What Euclid showed is that if you have any finite set of prime numbers, and you multiply them and then add $1$, then the prime factors of the number you get are not in the finite set you started with. That's not the same as saying they're bigger than any of the numbers in the set you started with. That's not true: sometimes they're actually smaller than all of them.
So you have some primes $p_1,\ldots,p_n$. The number $R=(p_1\cdots p_n)+1$ leaves a remainder of $1$ when divided by any of $p_1,\ldots,p_n$; therefore it is divisible by none of them.
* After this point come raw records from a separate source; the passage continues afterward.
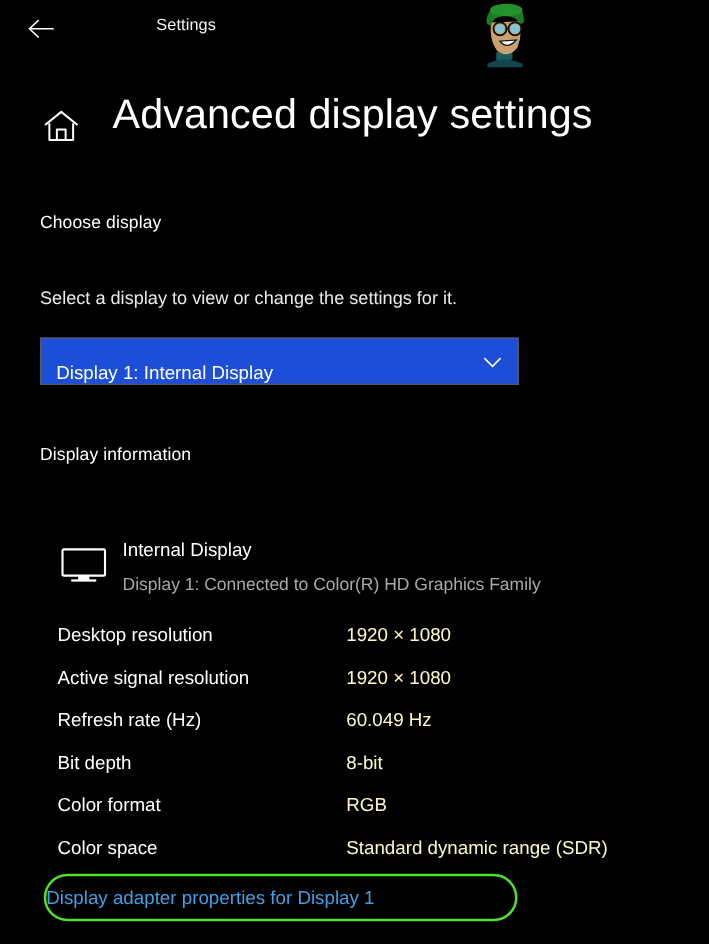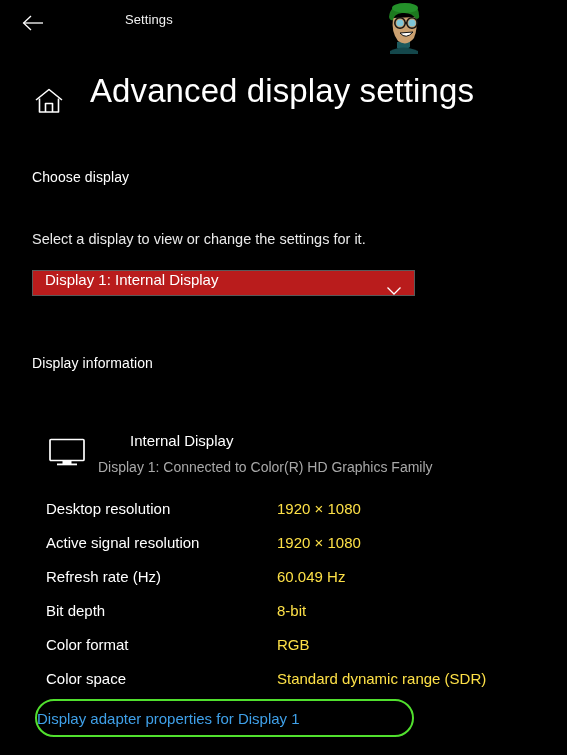--- a/index.html
+++ b/index.html
@@ -107,12 +107,12 @@
     left: 32px;
     top: 270px;
     width: 383px;
-    height: 26px;
+    height: 38px;
     box-sizing: border-box;
     border: 1px solid #5a5a5a;
-    background: #b91c1c;
+    background: #1d4ed8;
     display: flex;
-    align-items: flex-start;
+    align-items: flex-end;
     cursor: pointer;
   }
   .dropdown-value {

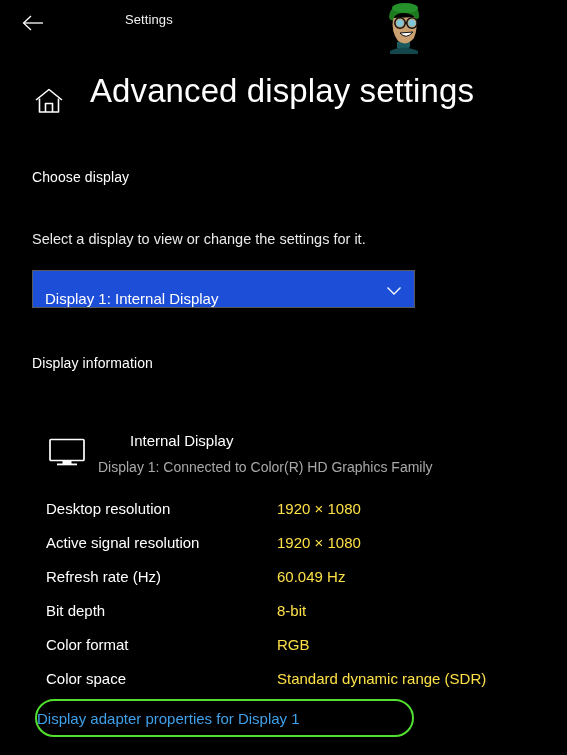--- a/index.html
+++ b/index.html
@@ -151,7 +151,6 @@
     font-size: 15px;
     color: #ffffff;
     white-space: nowrap;
-    margin-left: 32px;
   }
   .monitor-sub {
     position: absolute;

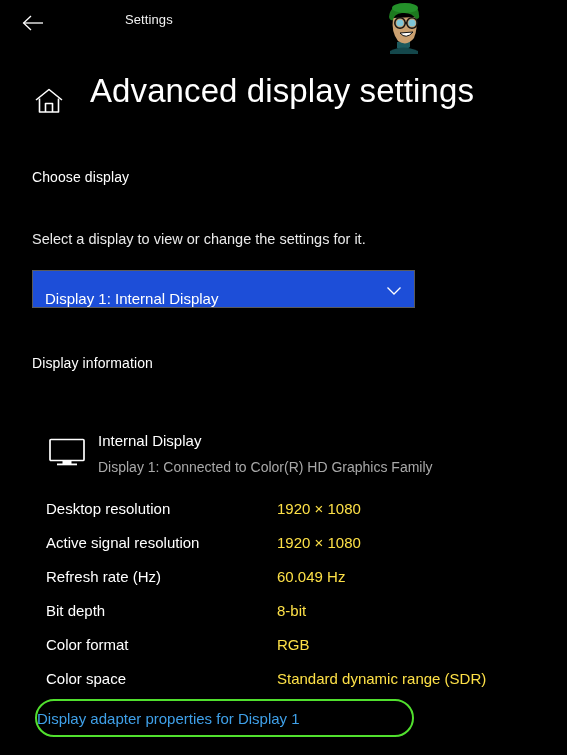--- a/index.html
+++ b/index.html
@@ -185,7 +185,7 @@
     left: 277px;
     top: 0;
     font-size: 15px;
-    color: #fde047;
+    color: #fef9c3;
     white-space: nowrap;
   }
 

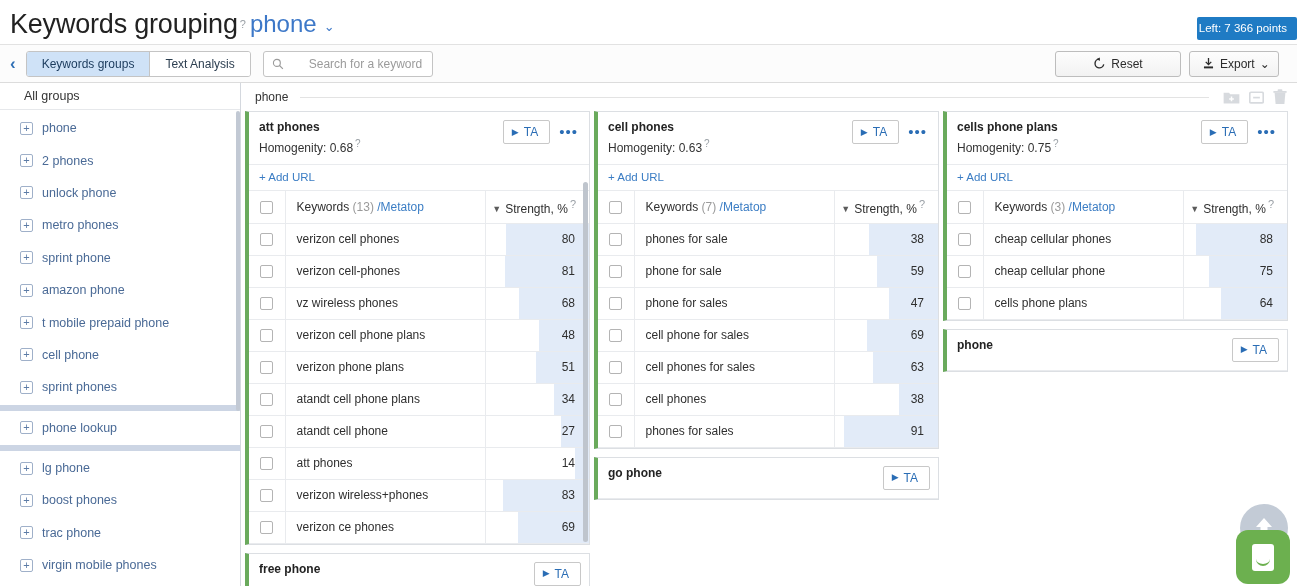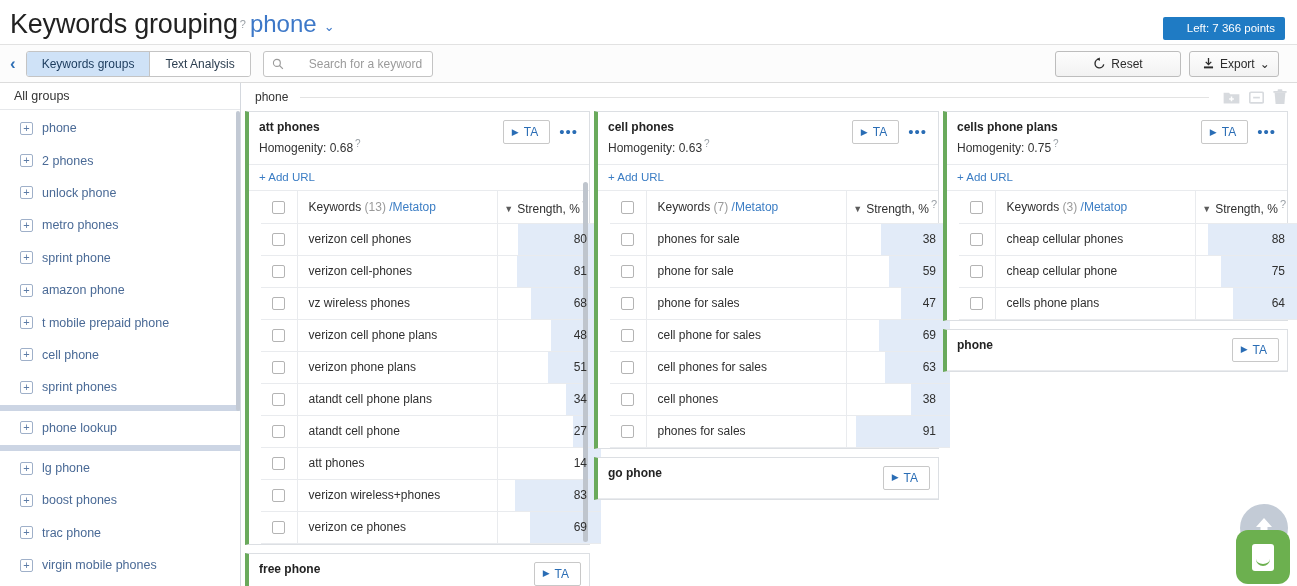--- a/index.html
+++ b/index.html
@@ -48,12 +48,12 @@
   }
   .points-badge {
     position: absolute;
-    right: 12px;
+    right: 0px;
     top: 17px;
     background: #1f7bc4;
     color: #fff;
     font-size: 11.5px;
-    padding: 5px 10px 6px 24px;
+    padding: 5px 10px 6px 2px;
     border-radius: 2px;
     white-space: nowrap;
   }

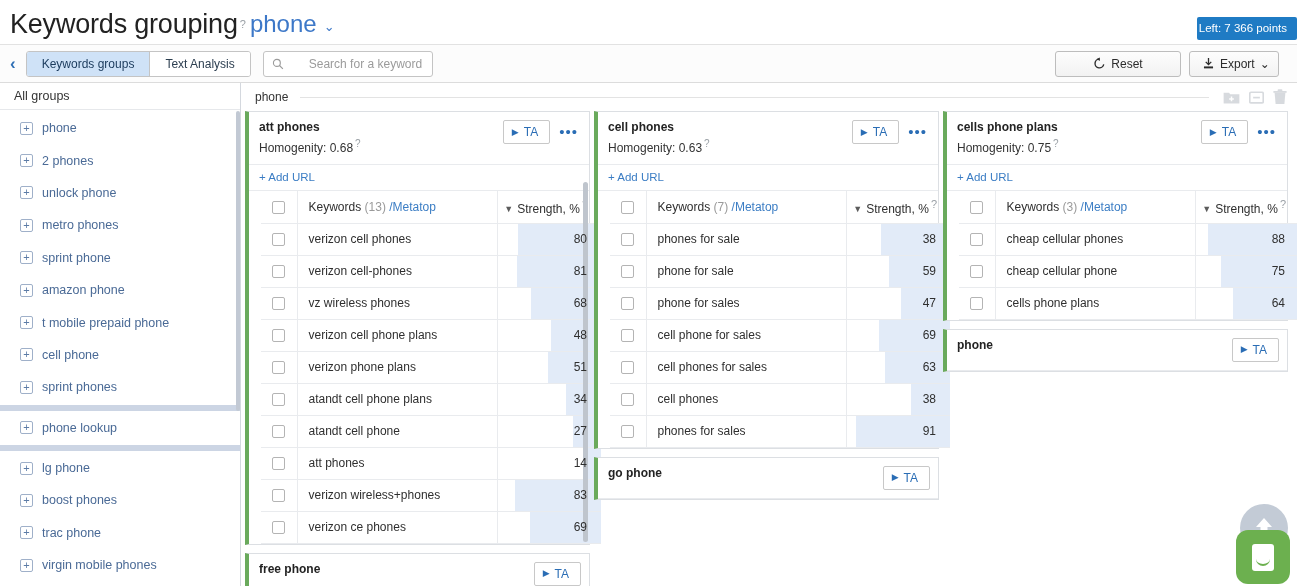--- a/index.html
+++ b/index.html
@@ -160,7 +160,7 @@
   .sidebar-head {
     height: 27px;
     display: flex; align-items: center;
-    padding-left: 14px;
+    padding-left: 24px;
     font-size: 12.5px;
     color: #333;
     border-bottom: 1px solid #e6e8eb;

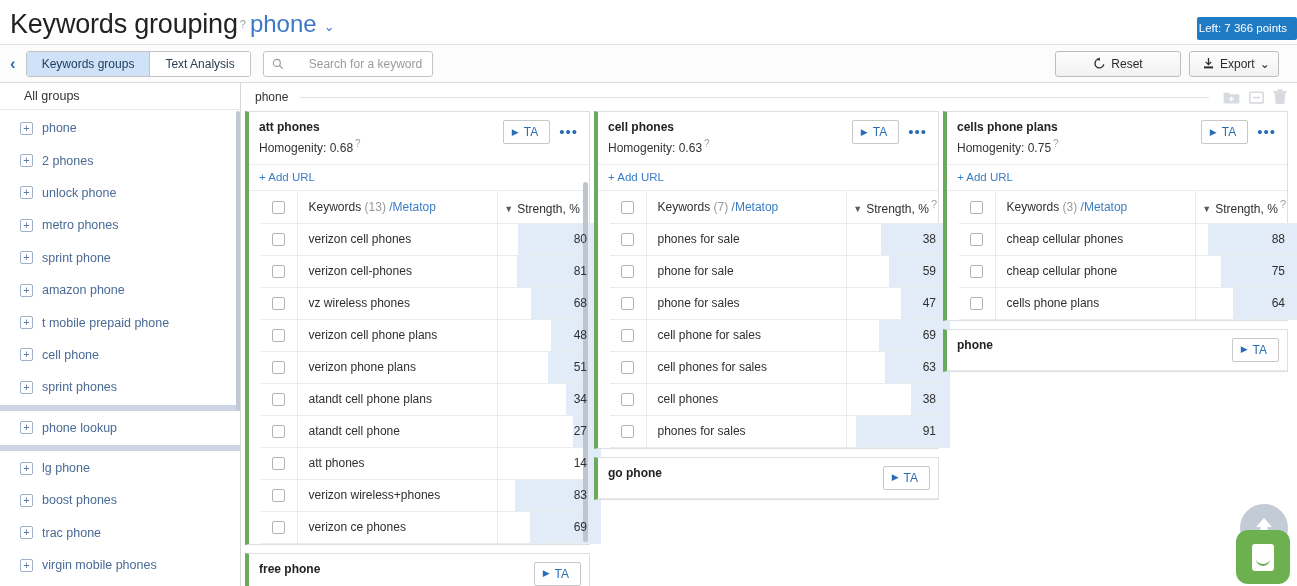--- a/index.html
+++ b/index.html
@@ -295,7 +295,7 @@
     cursor: pointer;
     border-bottom: 1px solid #e9ebee;
   }
-  table.kw { width: 100%; border-collapse: collapse; table-layout: fixed; margin-left: 12px; }
+  table.kw { width: 100%; border-collapse: collapse; table-layout: fixed; }
   table.kw th, table.kw td {
     border-bottom: 1px solid #e9ebee;
     font-weight: 400;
Its prime factors are therefore not in the set $\{p_1,\ldots,p_n\}$.
For example, consider
\begin{align}
888 & = 2\cdot3\cdot37 \\
889 & = 7\cdot127 \\
890 & = 2\cdot5\cdot89 \\
891 & = 3\cdot3\cdot3\cdot3\cdot11 \\
& {}\ \vdots
\end{align}
The next number after $888$ cannot be $37$ because you don't get another number divisible by $37$ until you've gone $37$ steps beyond that, up to $888 + 37$. It cannot be divisible by $3$ since you don't get another number divisible by $3$ until you get to $888+3$. It cannot be divisible by $2$ since you don't get another number divisible by $3$ until you get to $888+2$. Therefore its prime factors are not in the set $\{2,3,37\}$.